● Task objective:
Write out all the records exactly, and keep any images out.

[Front-end code change data]
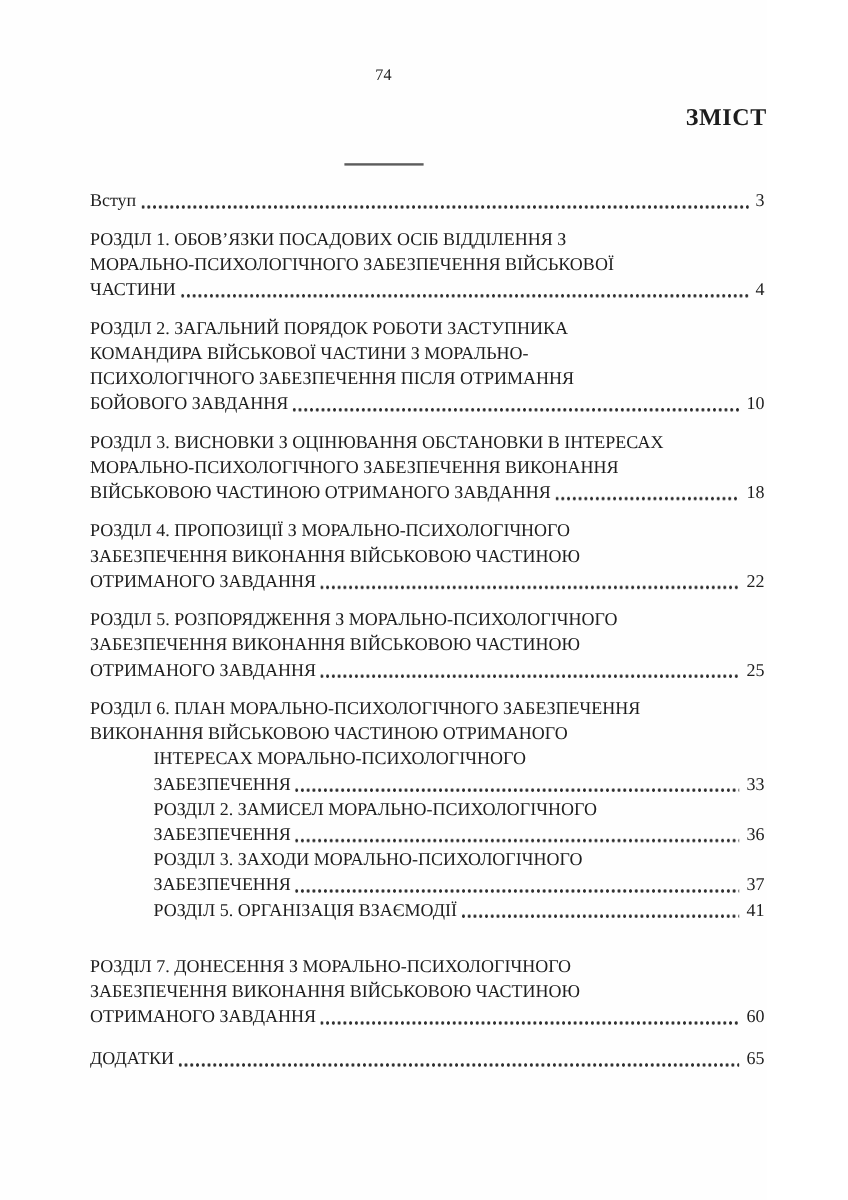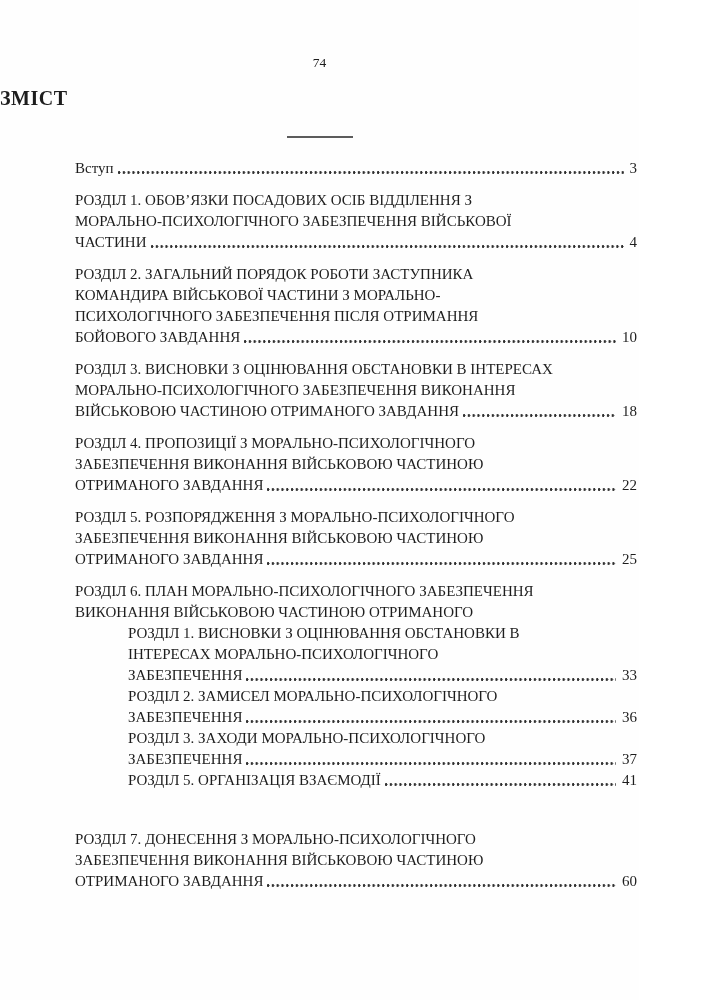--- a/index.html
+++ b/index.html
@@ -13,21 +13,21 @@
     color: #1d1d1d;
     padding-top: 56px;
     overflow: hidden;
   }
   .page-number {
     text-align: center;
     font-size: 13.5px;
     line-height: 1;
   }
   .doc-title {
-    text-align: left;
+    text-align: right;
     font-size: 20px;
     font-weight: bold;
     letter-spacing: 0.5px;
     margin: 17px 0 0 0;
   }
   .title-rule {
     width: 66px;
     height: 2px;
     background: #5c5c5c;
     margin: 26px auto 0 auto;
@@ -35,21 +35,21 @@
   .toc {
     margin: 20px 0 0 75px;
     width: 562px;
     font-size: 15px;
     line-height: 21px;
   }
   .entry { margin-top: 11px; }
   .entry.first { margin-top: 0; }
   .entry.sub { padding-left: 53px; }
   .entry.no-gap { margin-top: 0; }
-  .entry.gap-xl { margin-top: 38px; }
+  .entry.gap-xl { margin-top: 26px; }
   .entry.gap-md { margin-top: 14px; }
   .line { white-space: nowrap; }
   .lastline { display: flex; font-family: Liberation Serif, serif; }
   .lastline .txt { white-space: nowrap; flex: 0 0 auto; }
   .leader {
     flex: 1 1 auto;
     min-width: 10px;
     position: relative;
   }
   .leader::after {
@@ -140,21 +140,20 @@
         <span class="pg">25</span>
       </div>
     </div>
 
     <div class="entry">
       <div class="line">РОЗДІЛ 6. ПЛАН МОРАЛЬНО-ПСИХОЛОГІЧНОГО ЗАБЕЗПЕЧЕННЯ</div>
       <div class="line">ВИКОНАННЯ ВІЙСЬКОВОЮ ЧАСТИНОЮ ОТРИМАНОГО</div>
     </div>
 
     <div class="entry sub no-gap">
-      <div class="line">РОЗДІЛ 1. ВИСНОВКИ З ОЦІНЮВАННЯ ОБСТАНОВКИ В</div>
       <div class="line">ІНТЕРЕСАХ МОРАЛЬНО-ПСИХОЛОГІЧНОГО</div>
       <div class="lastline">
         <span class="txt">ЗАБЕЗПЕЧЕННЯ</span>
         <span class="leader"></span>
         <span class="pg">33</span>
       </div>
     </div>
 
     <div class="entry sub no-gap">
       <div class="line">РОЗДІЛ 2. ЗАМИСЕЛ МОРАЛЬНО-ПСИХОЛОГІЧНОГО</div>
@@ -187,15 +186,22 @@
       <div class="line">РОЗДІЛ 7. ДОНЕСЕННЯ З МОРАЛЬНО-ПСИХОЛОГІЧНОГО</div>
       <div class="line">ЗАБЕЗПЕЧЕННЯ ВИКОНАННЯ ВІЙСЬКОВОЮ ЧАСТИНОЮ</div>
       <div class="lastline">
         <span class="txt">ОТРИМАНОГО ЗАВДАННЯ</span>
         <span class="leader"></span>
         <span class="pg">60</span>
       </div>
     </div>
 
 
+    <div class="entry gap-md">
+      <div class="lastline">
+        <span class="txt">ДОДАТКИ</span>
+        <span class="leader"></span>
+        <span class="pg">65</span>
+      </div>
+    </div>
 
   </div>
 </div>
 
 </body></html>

● Exercise solution:
--- a/index.html
+++ b/index.html
@@ -13,21 +13,21 @@
     color: #1d1d1d;
     padding-top: 56px;
     overflow: hidden;
   }
   .page-number {
     text-align: center;
     font-size: 13.5px;
     line-height: 1;
   }
   .doc-title {
-    text-align: left;
+    text-align: right;
     font-size: 20px;
     font-weight: bold;
     letter-spacing: 0.5px;
     margin: 17px 0 0 0;
   }
   .title-rule {
     width: 66px;
     height: 2px;
     background: #5c5c5c;
     margin: 26px auto 0 auto;
@@ -35,21 +35,21 @@
   .toc {
     margin: 20px 0 0 75px;
     width: 562px;
     font-size: 15px;
     line-height: 21px;
   }
   .entry { margin-top: 11px; }
   .entry.first { margin-top: 0; }
   .entry.sub { padding-left: 53px; }
   .entry.no-gap { margin-top: 0; }
-  .entry.gap-xl { margin-top: 38px; }
+  .entry.gap-xl { margin-top: 26px; }
   .entry.gap-md { margin-top: 14px; }
   .line { white-space: nowrap; }
   .lastline { display: flex; font-family: Liberation Serif, serif; }
   .lastline .txt { white-space: nowrap; flex: 0 0 auto; }
   .leader {
     flex: 1 1 auto;
     min-width: 10px;
     position: relative;
   }
   .leader::after {
@@ -140,21 +140,20 @@
         <span class="pg">25</span>
       </div>
     </div>
 
     <div class="entry">
       <div class="line">РОЗДІЛ 6. ПЛАН МОРАЛЬНО-ПСИХОЛОГІЧНОГО ЗАБЕЗПЕЧЕННЯ</div>
       <div class="line">ВИКОНАННЯ ВІЙСЬКОВОЮ ЧАСТИНОЮ ОТРИМАНОГО</div>
     </div>
 
     <div class="entry sub no-gap">
-      <div class="line">РОЗДІЛ 1. ВИСНОВКИ З ОЦІНЮВАННЯ ОБСТАНОВКИ В</div>
       <div class="line">ІНТЕРЕСАХ МОРАЛЬНО-ПСИХОЛОГІЧНОГО</div>
       <div class="lastline">
         <span class="txt">ЗАБЕЗПЕЧЕННЯ</span>
         <span class="leader"></span>
         <span class="pg">33</span>
       </div>
     </div>
 
     <div class="entry sub no-gap">
       <div class="line">РОЗДІЛ 2. ЗАМИСЕЛ МОРАЛЬНО-ПСИХОЛОГІЧНОГО</div>
@@ -187,15 +186,22 @@
       <div class="line">РОЗДІЛ 7. ДОНЕСЕННЯ З МОРАЛЬНО-ПСИХОЛОГІЧНОГО</div>
       <div class="line">ЗАБЕЗПЕЧЕННЯ ВИКОНАННЯ ВІЙСЬКОВОЮ ЧАСТИНОЮ</div>
       <div class="lastline">
         <span class="txt">ОТРИМАНОГО ЗАВДАННЯ</span>
         <span class="leader"></span>
         <span class="pg">60</span>
       </div>
     </div>
 
 
+    <div class="entry gap-md">
+      <div class="lastline">
+        <span class="txt">ДОДАТКИ</span>
+        <span class="leader"></span>
+        <span class="pg">65</span>
+      </div>
+    </div>
 
   </div>
 </div>
 
 </body></html>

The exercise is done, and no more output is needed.